**What is being asked:** In the answer, each entry below appears exactly as given, and no picture appears at all.

===== Available records =====

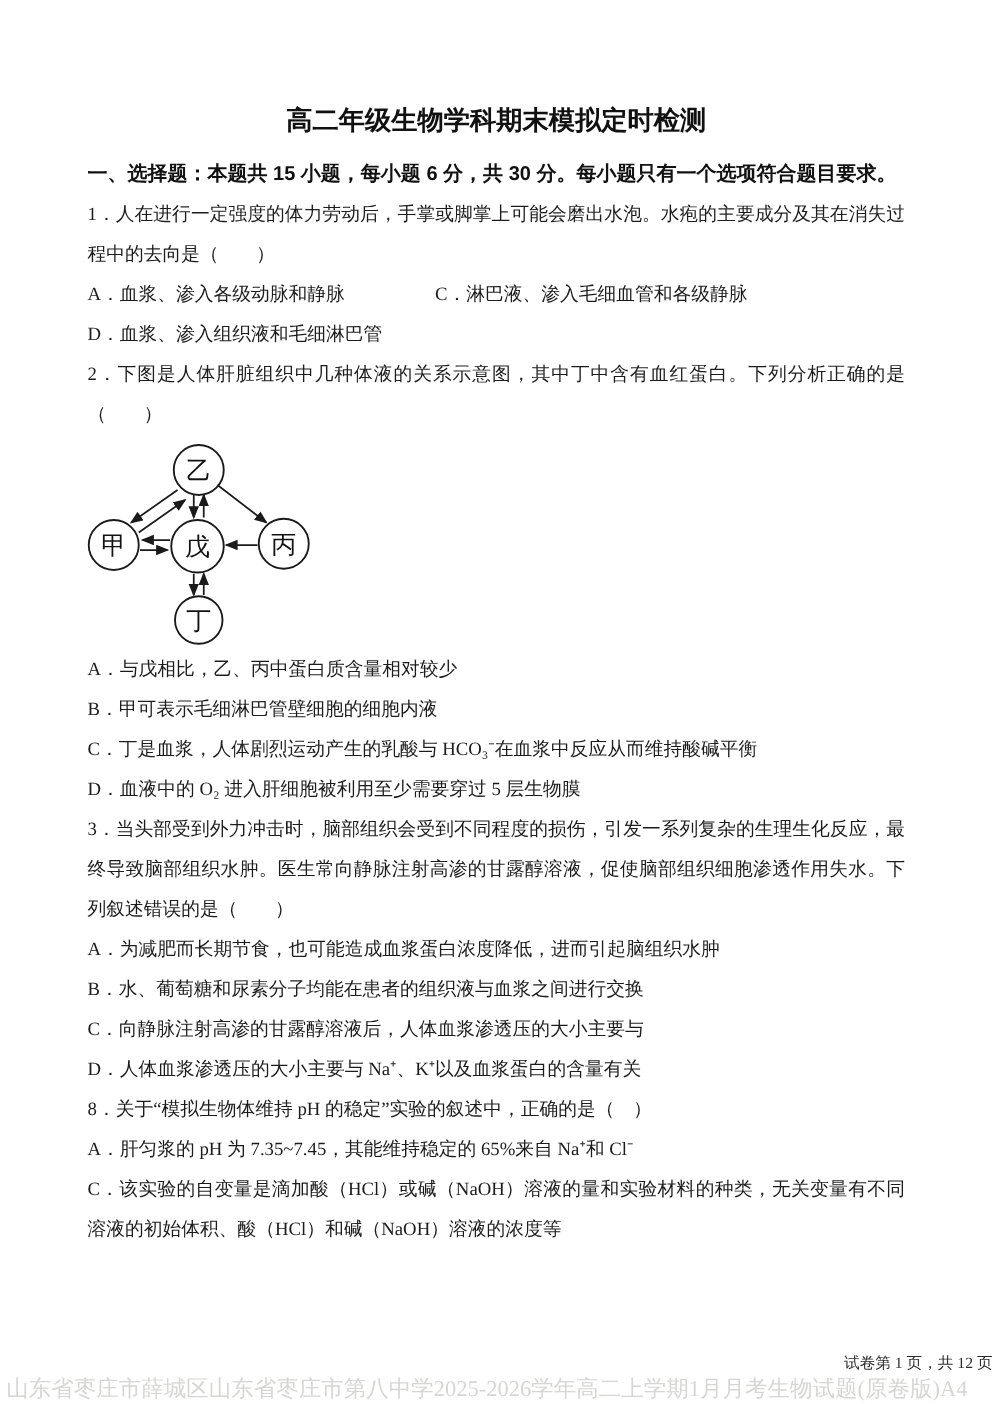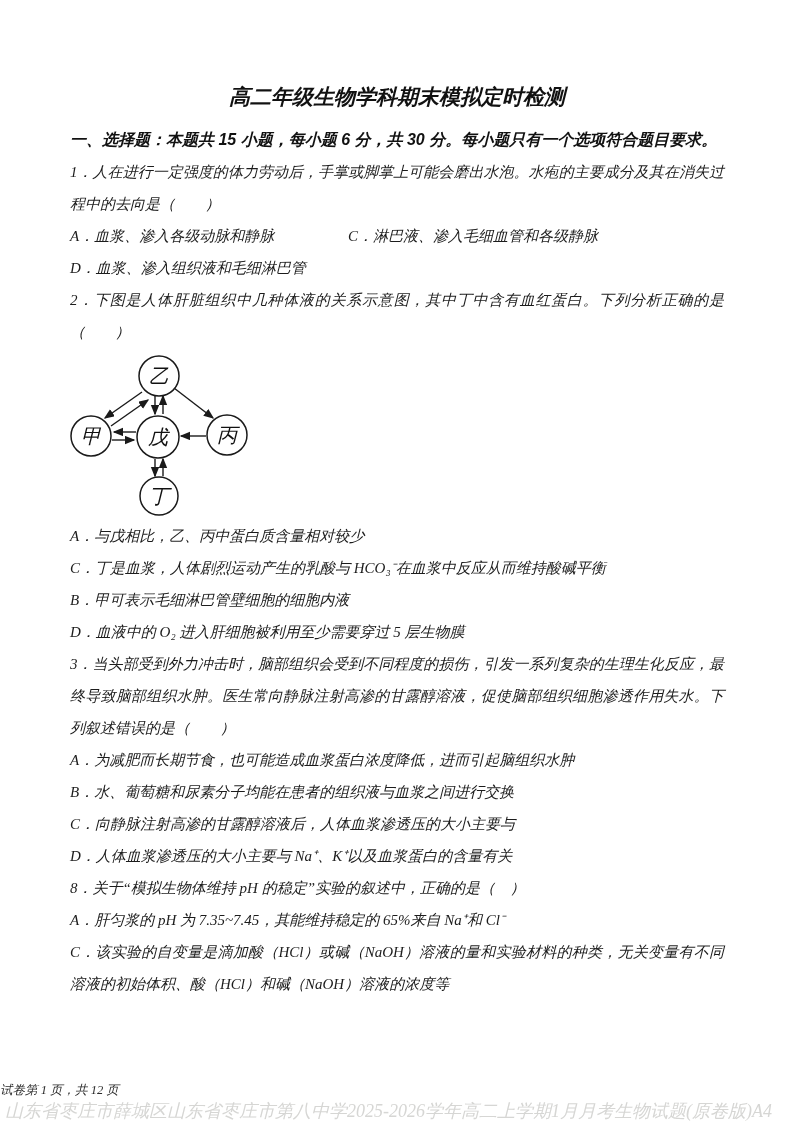--- a/index.html
+++ b/index.html
@@ -15,7 +15,7 @@
   .page {
     position: absolute;
     top: 0; left: 0;
-    width: 794px; height: 1123px; font-style: italic;
+    width: 794px; height: 1123px;
   }
   .content {
     padding: 84px 70px 0 70px;

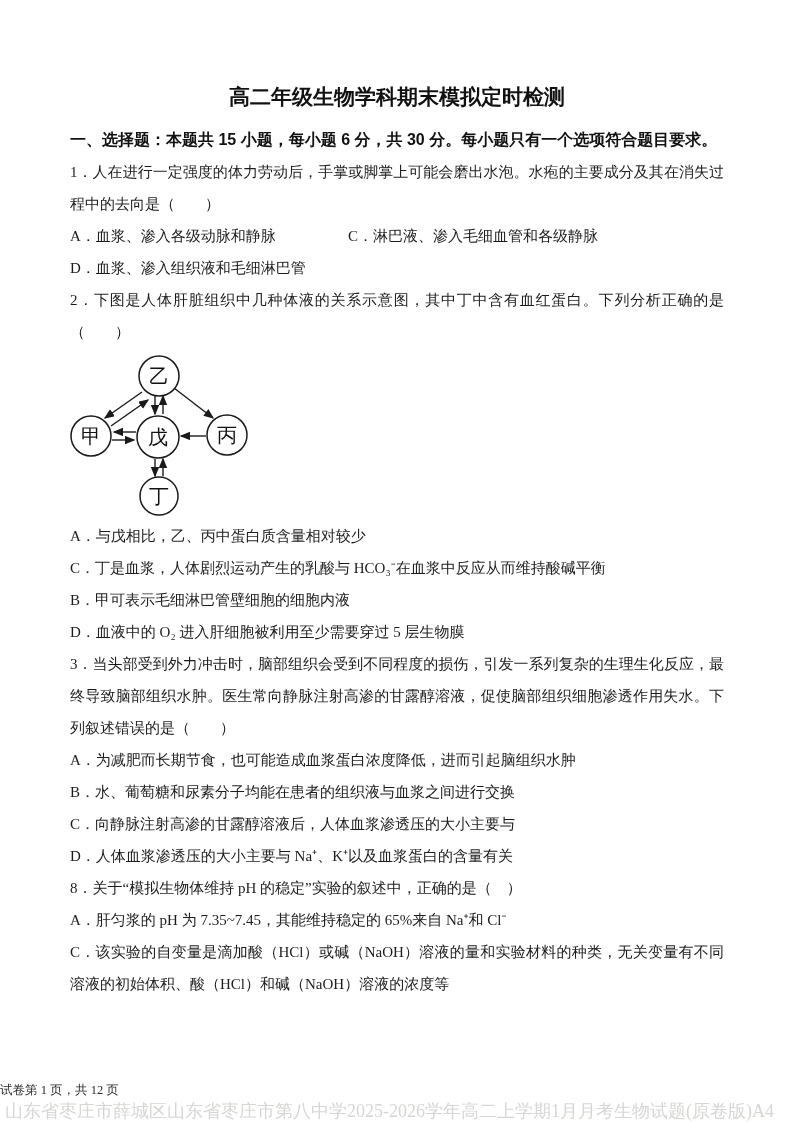--- a/index.html
+++ b/index.html
@@ -144,8 +144,8 @@
     </div>
 
     <div class="opt-line">A．与戊相比，乙、丙中蛋白质含量相对较少</div>
+    <div class="opt-line">B．甲可表示毛细淋巴管壁细胞的细胞内液</div>
     <div class="opt-line">C．丁是血浆，人体剧烈运动产生的乳酸与 HCO₃⁻在血浆中反应从而维持酸碱平衡</div>
-    <div class="opt-line">B．甲可表示毛细淋巴管壁细胞的细胞内液</div>
     <div class="opt-line">D．血液中的 O₂ 进入肝细胞被利用至少需要穿过 5 层生物膜</div>
 
     <div class="para">3．当头部受到外力冲击时，脑部组织会受到不同程度的损伤，引发一系列复杂的生理生化反应，最终导致脑部组织水肿。医生常向静脉注射高渗的甘露醇溶液，促使脑部组织细胞渗透作用失水。下列叙述错误的是（　　）</div>

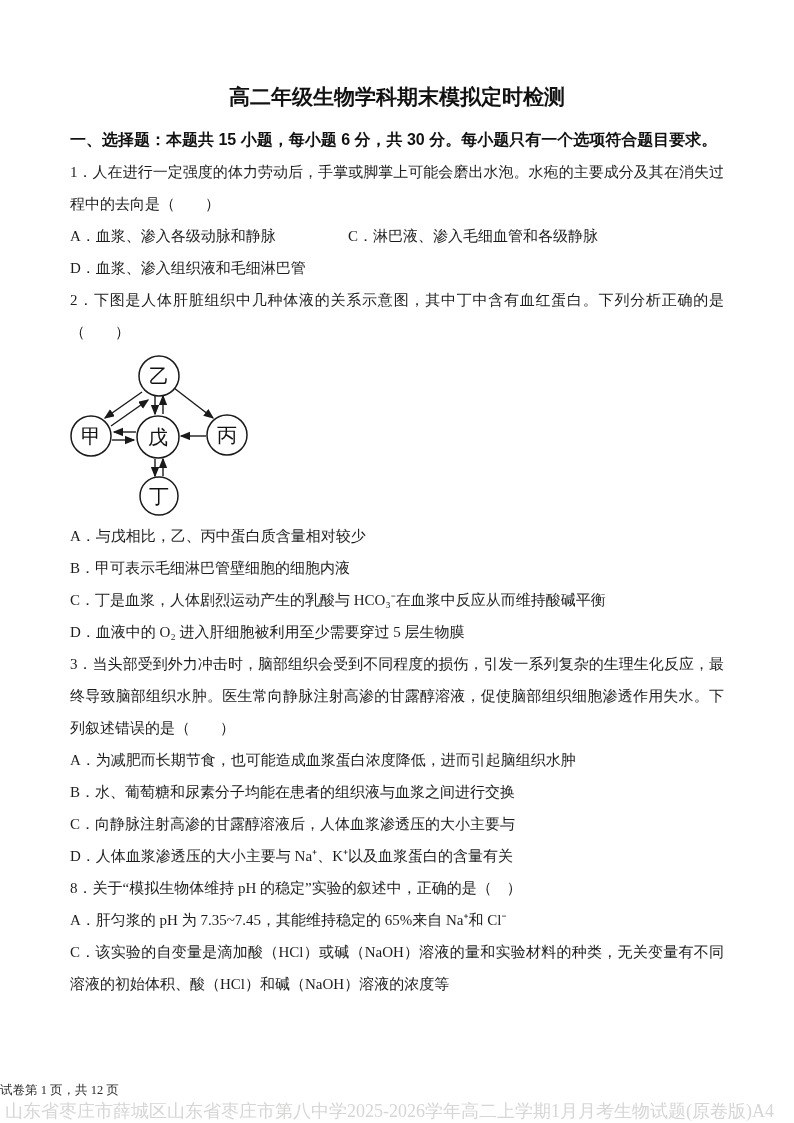--- a/index.html
+++ b/index.html
@@ -67,9 +67,10 @@
     position: absolute;
     bottom: 24px;
     left: 0; right: 0;
-    text-align: left;
+    text-align: right;
     font-size: 12.5px;
     color: #2b2b2b;
+    padding-left: 32px;
   }
   .watermark {
     position: absolute;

=====

**Response:**
--- a/index.html
+++ b/index.html
@@ -15,7 +15,7 @@
   .page {
     position: absolute;
     top: 0; left: 0;
-    width: 794px; height: 1123px; font-style: italic;
+    width: 794px; height: 1123px;
   }
   .content {
     padding: 84px 70px 0 70px;

--- a/index.html
+++ b/index.html
@@ -144,8 +144,8 @@
     </div>
 
     <div class="opt-line">A．与戊相比，乙、丙中蛋白质含量相对较少</div>
+    <div class="opt-line">B．甲可表示毛细淋巴管壁细胞的细胞内液</div>
     <div class="opt-line">C．丁是血浆，人体剧烈运动产生的乳酸与 HCO₃⁻在血浆中反应从而维持酸碱平衡</div>
-    <div class="opt-line">B．甲可表示毛细淋巴管壁细胞的细胞内液</div>
     <div class="opt-line">D．血液中的 O₂ 进入肝细胞被利用至少需要穿过 5 层生物膜</div>
 
     <div class="para">3．当头部受到外力冲击时，脑部组织会受到不同程度的损伤，引发一系列复杂的生理生化反应，最终导致脑部组织水肿。医生常向静脉注射高渗的甘露醇溶液，促使脑部组织细胞渗透作用失水。下列叙述错误的是（　　）</div>

--- a/index.html
+++ b/index.html
@@ -67,9 +67,10 @@
     position: absolute;
     bottom: 24px;
     left: 0; right: 0;
-    text-align: left;
+    text-align: right;
     font-size: 12.5px;
     color: #2b2b2b;
+    padding-left: 32px;
   }
   .watermark {
     position: absolute;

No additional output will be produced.